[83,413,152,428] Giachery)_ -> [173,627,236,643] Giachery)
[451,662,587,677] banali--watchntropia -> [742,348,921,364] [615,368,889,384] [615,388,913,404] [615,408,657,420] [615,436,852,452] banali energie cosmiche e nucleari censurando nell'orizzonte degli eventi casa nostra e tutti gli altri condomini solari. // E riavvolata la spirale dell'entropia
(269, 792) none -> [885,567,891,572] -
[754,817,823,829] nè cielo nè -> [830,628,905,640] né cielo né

...

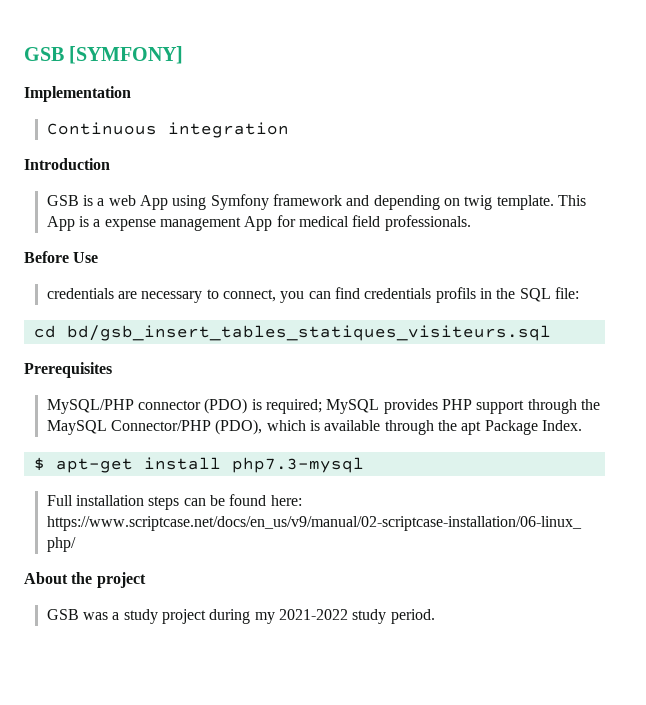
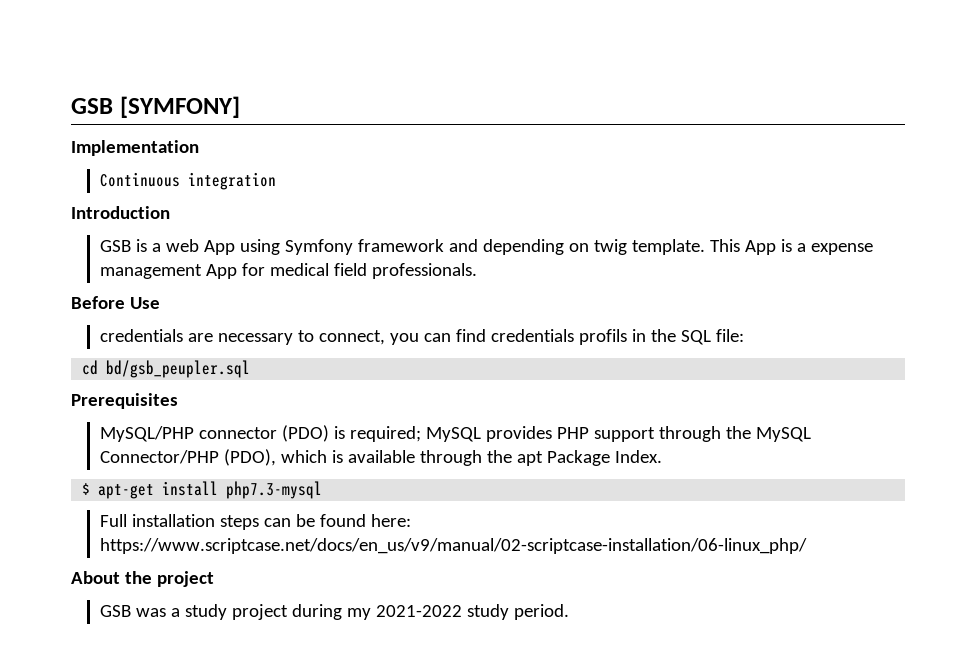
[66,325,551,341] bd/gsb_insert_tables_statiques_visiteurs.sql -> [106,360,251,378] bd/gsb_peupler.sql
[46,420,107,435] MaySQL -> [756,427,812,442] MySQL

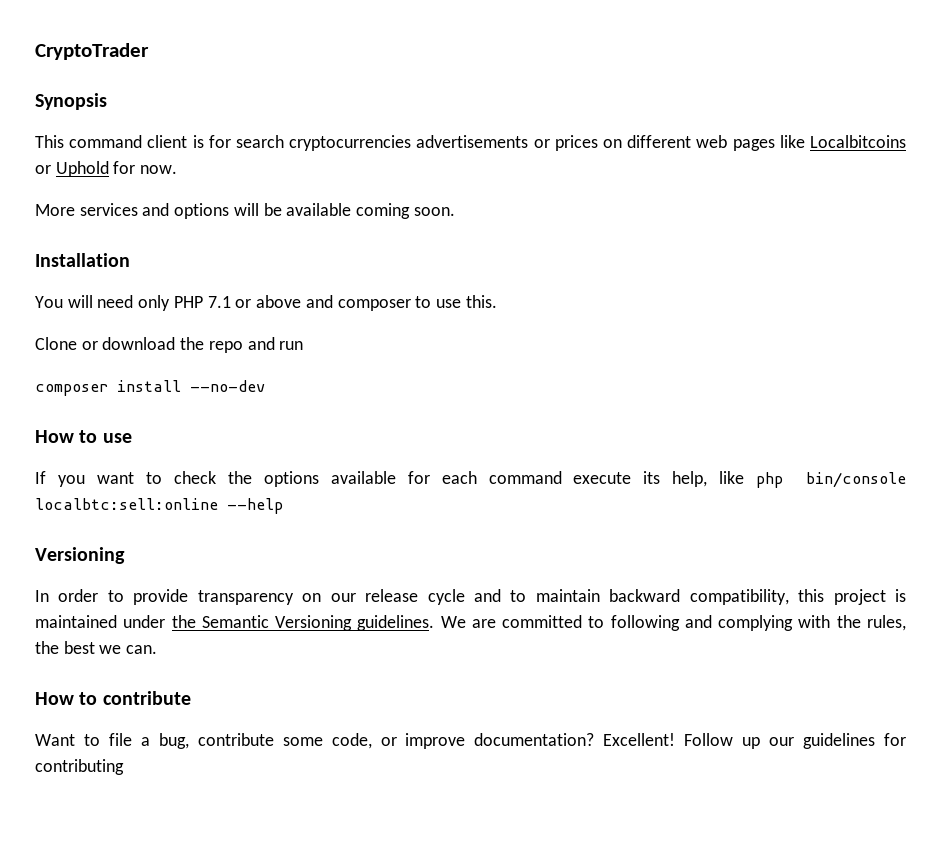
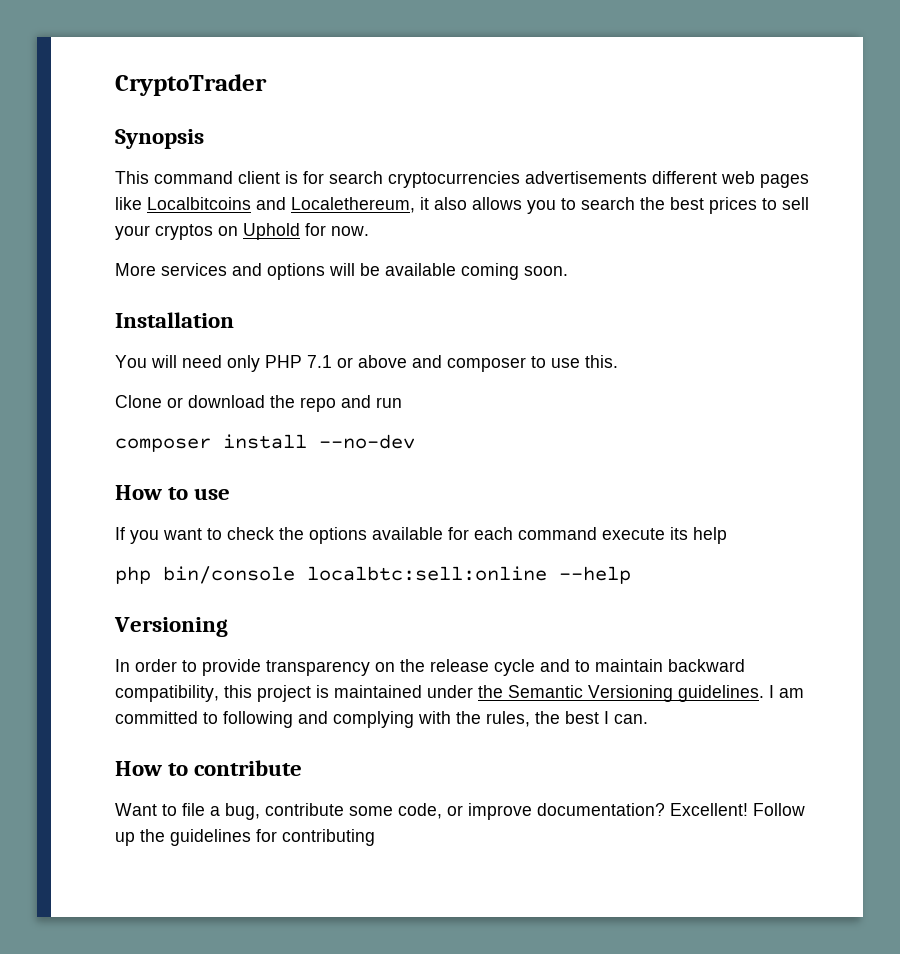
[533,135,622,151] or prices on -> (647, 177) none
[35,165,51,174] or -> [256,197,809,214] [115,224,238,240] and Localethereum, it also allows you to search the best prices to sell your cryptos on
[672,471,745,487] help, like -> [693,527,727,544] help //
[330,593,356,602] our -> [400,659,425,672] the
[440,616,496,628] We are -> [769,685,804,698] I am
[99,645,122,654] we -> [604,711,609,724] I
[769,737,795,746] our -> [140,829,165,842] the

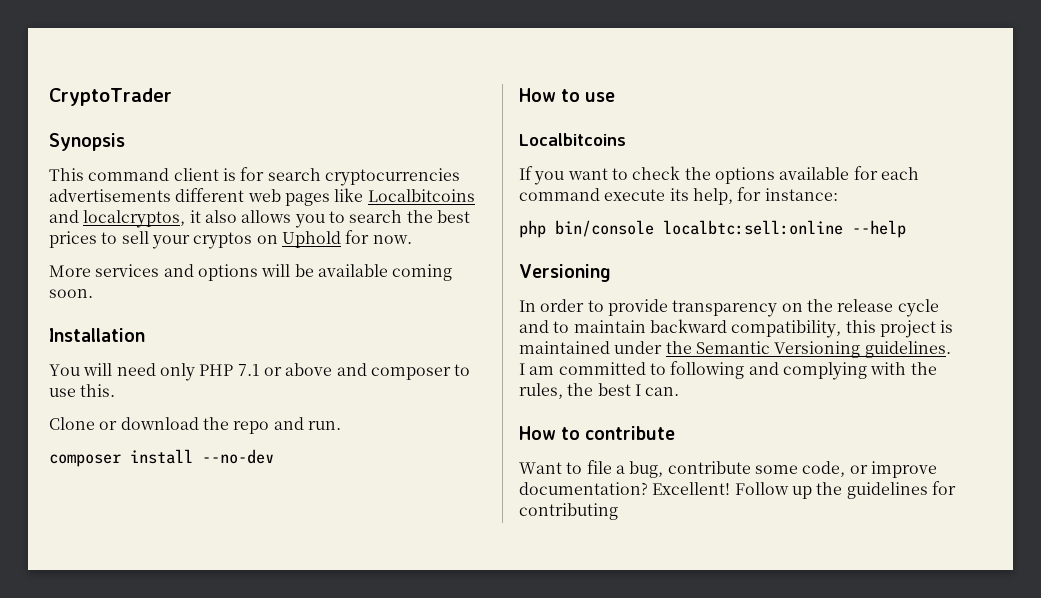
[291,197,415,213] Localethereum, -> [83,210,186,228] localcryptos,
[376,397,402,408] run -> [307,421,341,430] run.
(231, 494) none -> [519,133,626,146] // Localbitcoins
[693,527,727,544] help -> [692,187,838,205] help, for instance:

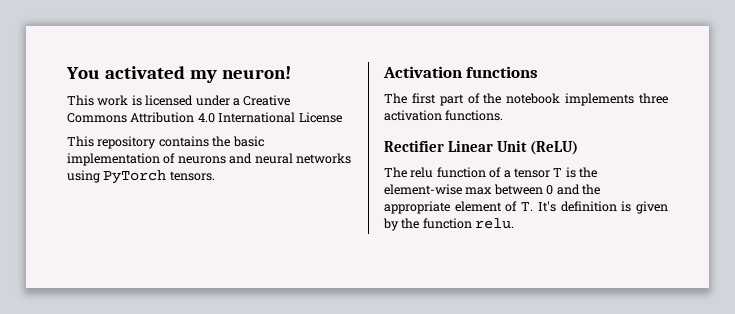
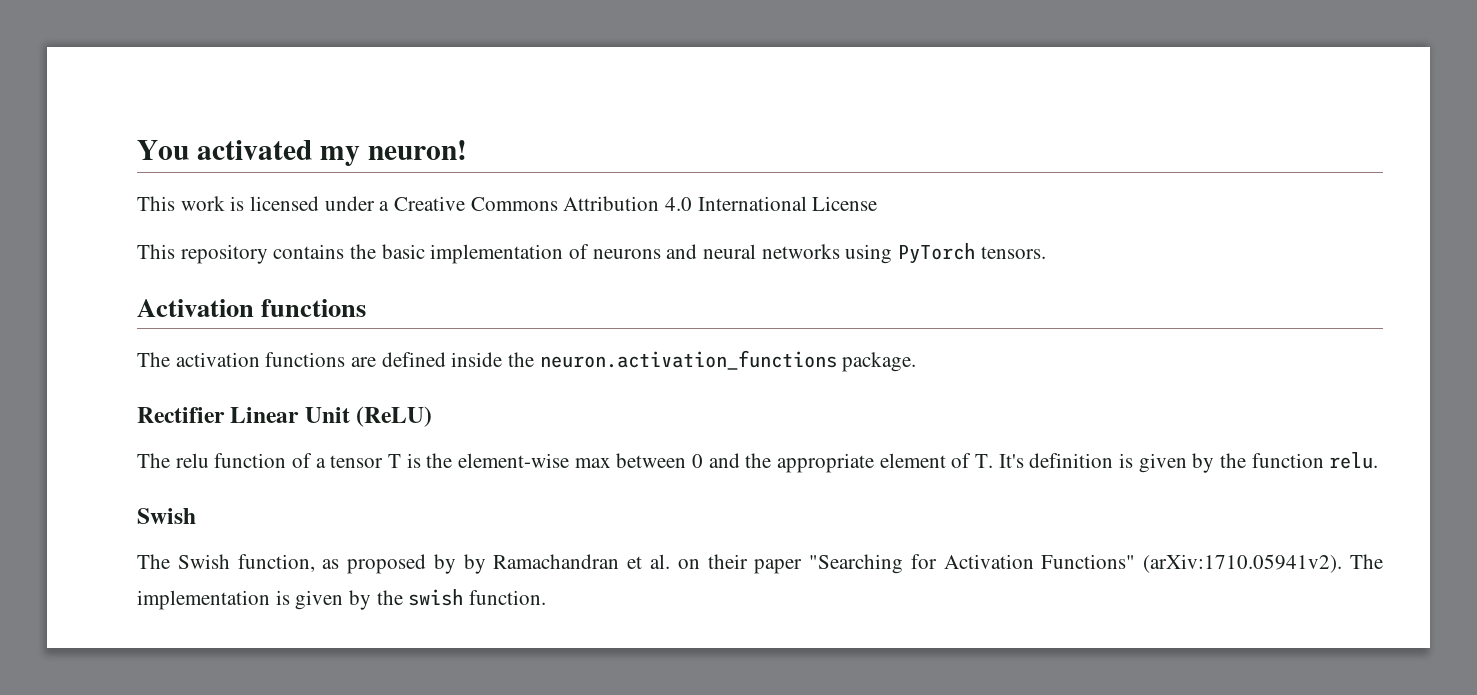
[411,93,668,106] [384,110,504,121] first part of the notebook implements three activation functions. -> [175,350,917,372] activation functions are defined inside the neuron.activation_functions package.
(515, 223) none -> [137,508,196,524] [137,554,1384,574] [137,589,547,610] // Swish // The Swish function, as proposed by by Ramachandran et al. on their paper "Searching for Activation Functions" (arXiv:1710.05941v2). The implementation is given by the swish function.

---

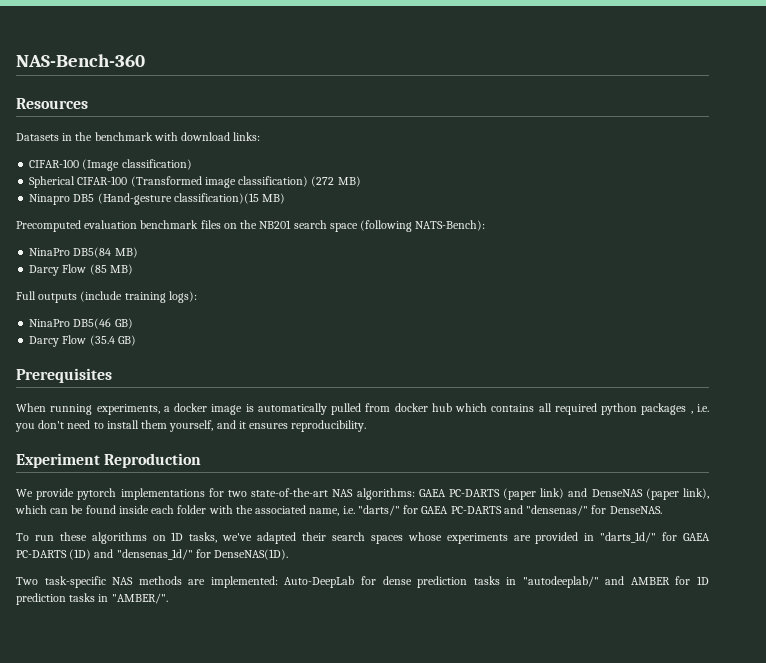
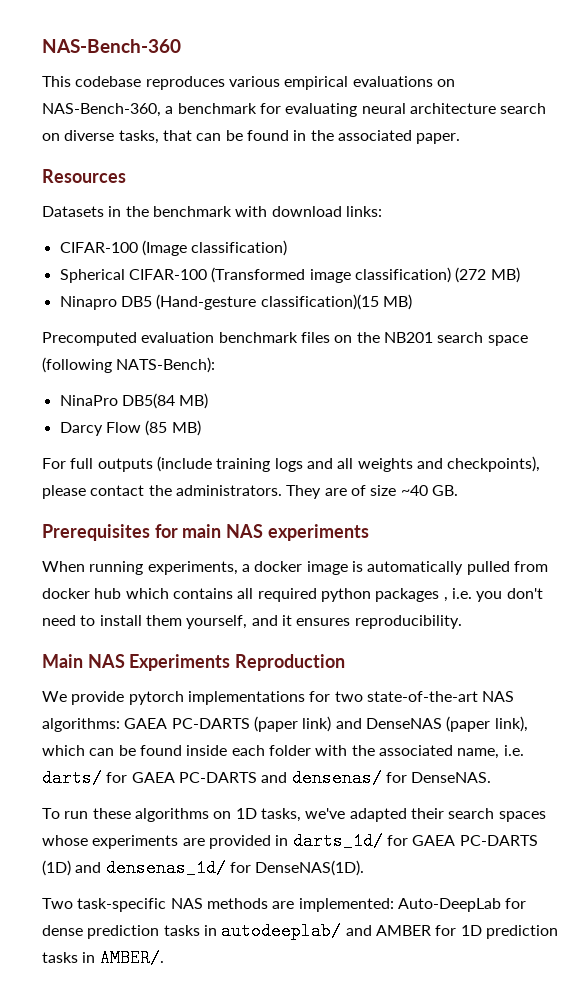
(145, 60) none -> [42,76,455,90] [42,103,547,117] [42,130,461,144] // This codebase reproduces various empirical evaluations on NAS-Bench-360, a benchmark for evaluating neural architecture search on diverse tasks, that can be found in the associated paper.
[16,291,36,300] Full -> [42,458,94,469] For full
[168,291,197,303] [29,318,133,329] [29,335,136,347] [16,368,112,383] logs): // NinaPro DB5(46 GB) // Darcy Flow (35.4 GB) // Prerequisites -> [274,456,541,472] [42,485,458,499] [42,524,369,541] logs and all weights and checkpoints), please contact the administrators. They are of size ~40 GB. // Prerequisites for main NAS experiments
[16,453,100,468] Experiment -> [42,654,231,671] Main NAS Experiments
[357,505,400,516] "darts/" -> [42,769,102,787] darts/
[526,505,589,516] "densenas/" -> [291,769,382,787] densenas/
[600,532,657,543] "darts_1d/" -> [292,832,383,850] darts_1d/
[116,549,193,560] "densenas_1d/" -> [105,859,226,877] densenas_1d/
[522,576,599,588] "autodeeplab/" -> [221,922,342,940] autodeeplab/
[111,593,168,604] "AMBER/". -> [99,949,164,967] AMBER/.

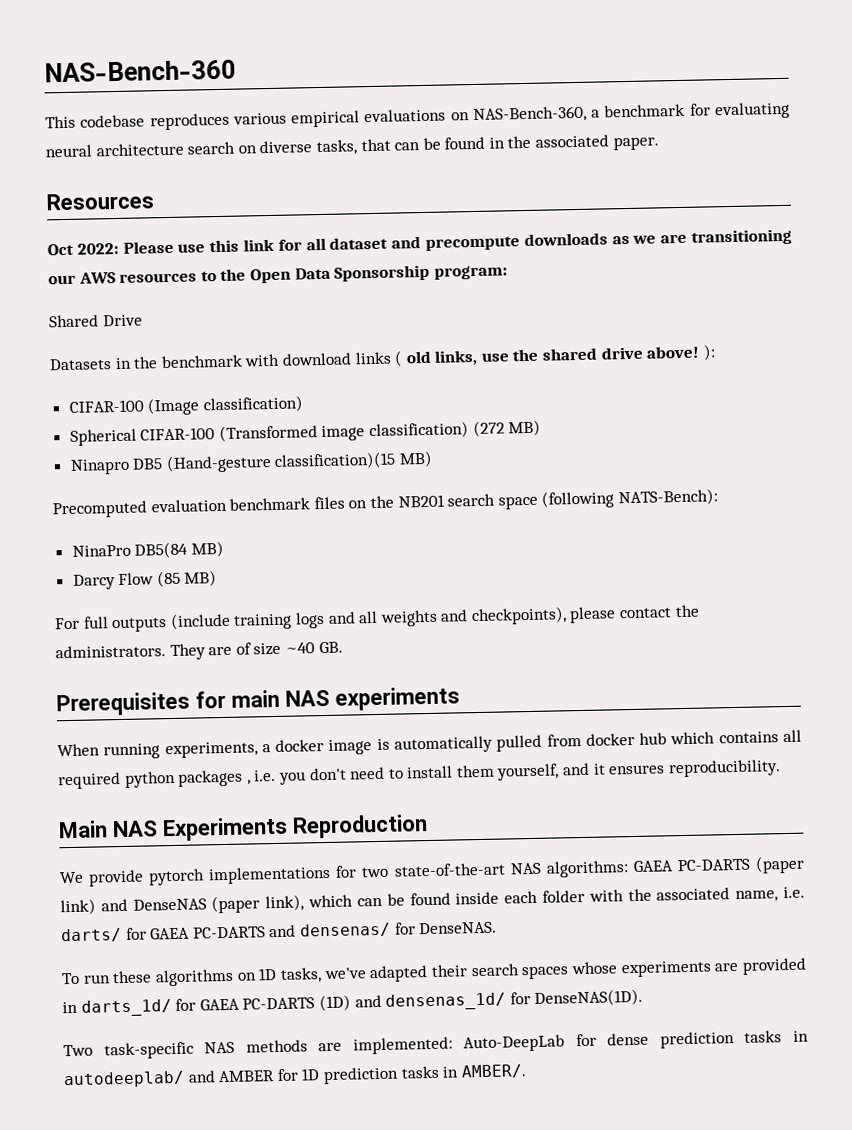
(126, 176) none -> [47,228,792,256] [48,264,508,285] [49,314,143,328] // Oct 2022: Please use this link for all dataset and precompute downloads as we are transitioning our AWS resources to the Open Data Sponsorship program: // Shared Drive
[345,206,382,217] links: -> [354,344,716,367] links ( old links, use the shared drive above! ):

→ REQUIREMENT
From the listing above, the lines starting with the one that has "[83,413,152,428] Giachery)_ ->" and running through the one that has "[754,817,823,829] nè cielo" should be copied exactly, ends included.

→ THE COMPLETED TASK
[83,413,152,428] Giachery)_ -> [173,627,236,643] Giachery)
[451,662,587,677] banali--watchntropia -> [742,348,921,364] [615,368,889,384] [615,388,913,404] [615,408,657,420] [615,436,852,452] banali energie cosmiche e nucleari censurando nell'orizzonte degli eventi casa nostra e tutti gli altri condomini solari. // E riavvolata la spirale dell'entropia
(269, 792) none -> [885,567,891,572] -
[754,817,823,829] nè cielo nè -> [830,628,905,640] né cielo né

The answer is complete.